:: The records ::
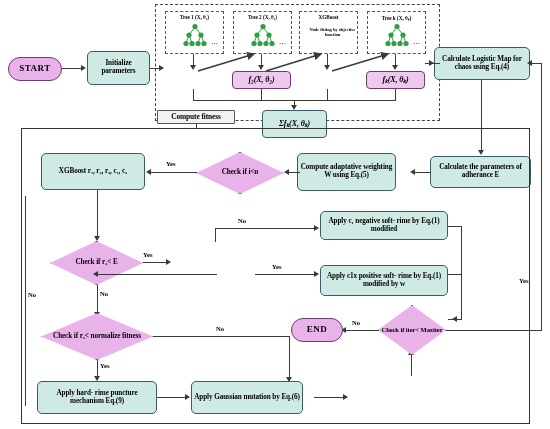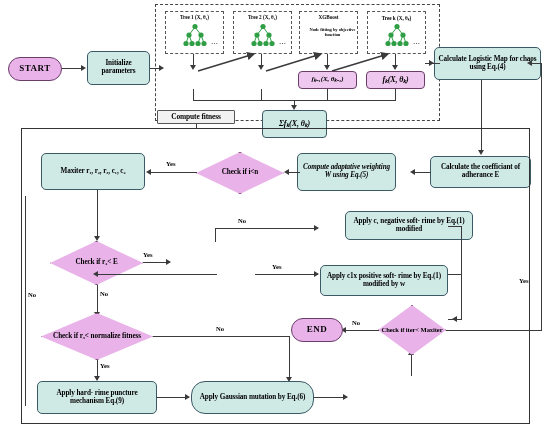"Calculate Logistic Map for chaos" div.node { width: 107px -> 96px }
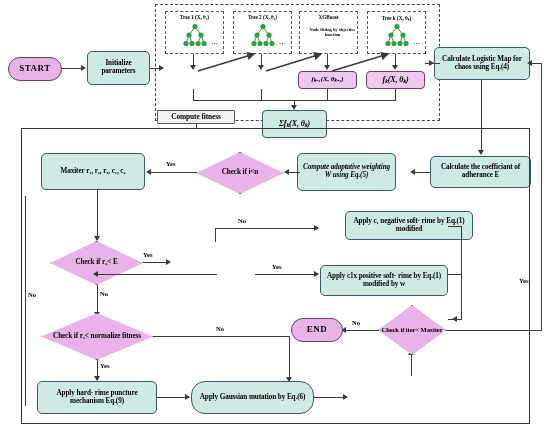"f₂(X, θ₂)" div.node { html: none -> <div>f₂(X, θ₂)</div> }
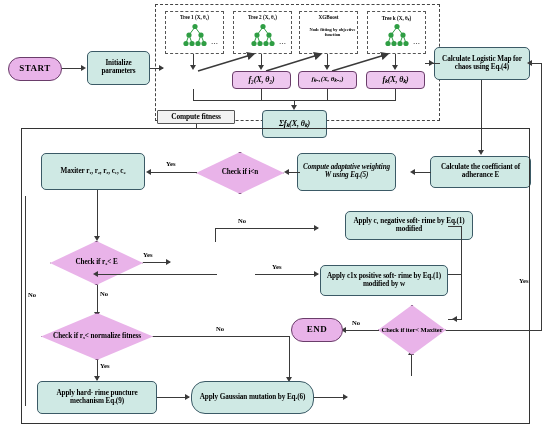"fₖ₋₁(X, θₖ₋₁)" div.node { html: <div>fₖ₋₁(X, θₖ₋₁)</div> -> none }
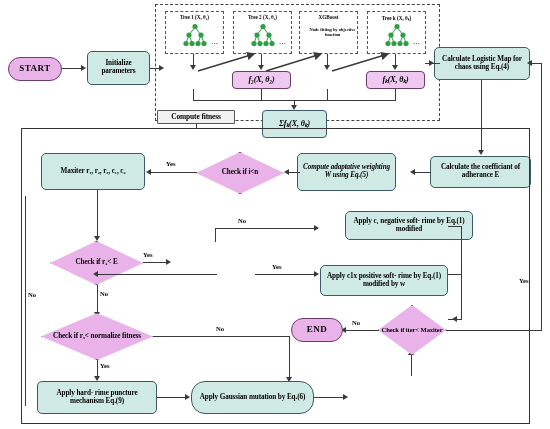"Maxiter r₁, r₂, r₃, c₁," div.node { text: Maxiter -> XGBoost }
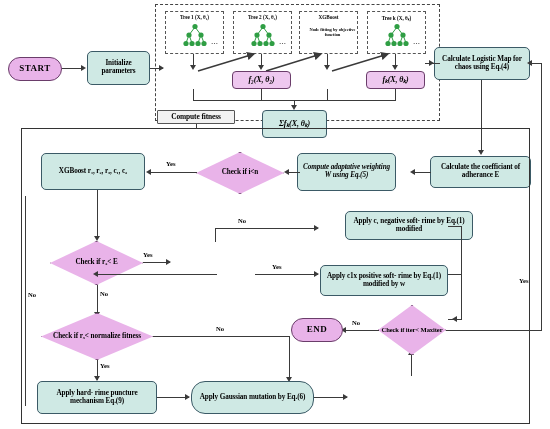"Compute adaptative weighting W using" div.node { font-style: italic -> none }
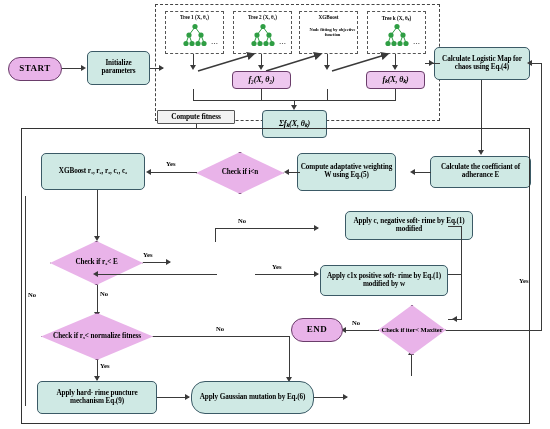"Calculate the coefficiant of adherance" div.node { text: coefficiant -> parameters }
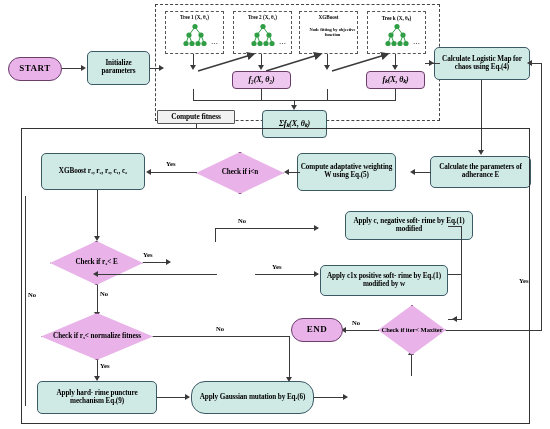"Apply c₁ negative soft- rime" div.node { margin-left: 25px -> none }
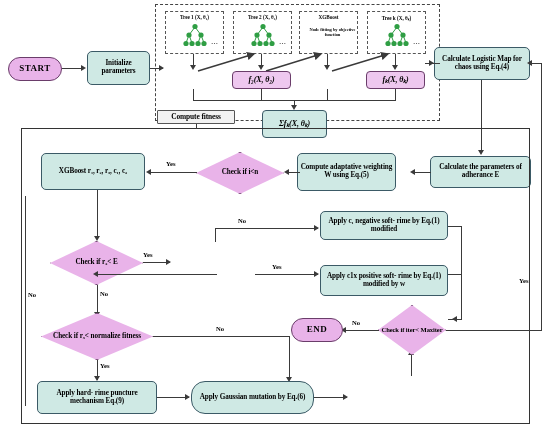"Apply Gaussian mutation by Eq.(6)" div.node { border-radius: 14px -> none; width: 123px -> 112px }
:::
What needs to be done>
Give again exactly the lines from the one holding "html: none ->" to the final line of the records, both ends included, and nothing more. Pictures do not belong in the copy.

Reply>
"f₂(X, θ₂)" div.node { html: none -> <div>f₂(X, θ₂)</div> }
"fₖ₋₁(X, θₖ₋₁)" div.node { html: <div>fₖ₋₁(X, θₖ₋₁)</div> -> none }
"Maxiter r₁, r₂, r₃, c₁," div.node { text: Maxiter -> XGBoost }
"Compute adaptative weighting W using" div.node { font-style: italic -> none }
"Calculate the coefficiant of adherance" div.node { text: coefficiant -> parameters }
"Apply c₁ negative soft- rime" div.node { margin-left: 25px -> none }
"Apply Gaussian mutation by Eq.(6)" div.node { border-radius: 14px -> none; width: 123px -> 112px }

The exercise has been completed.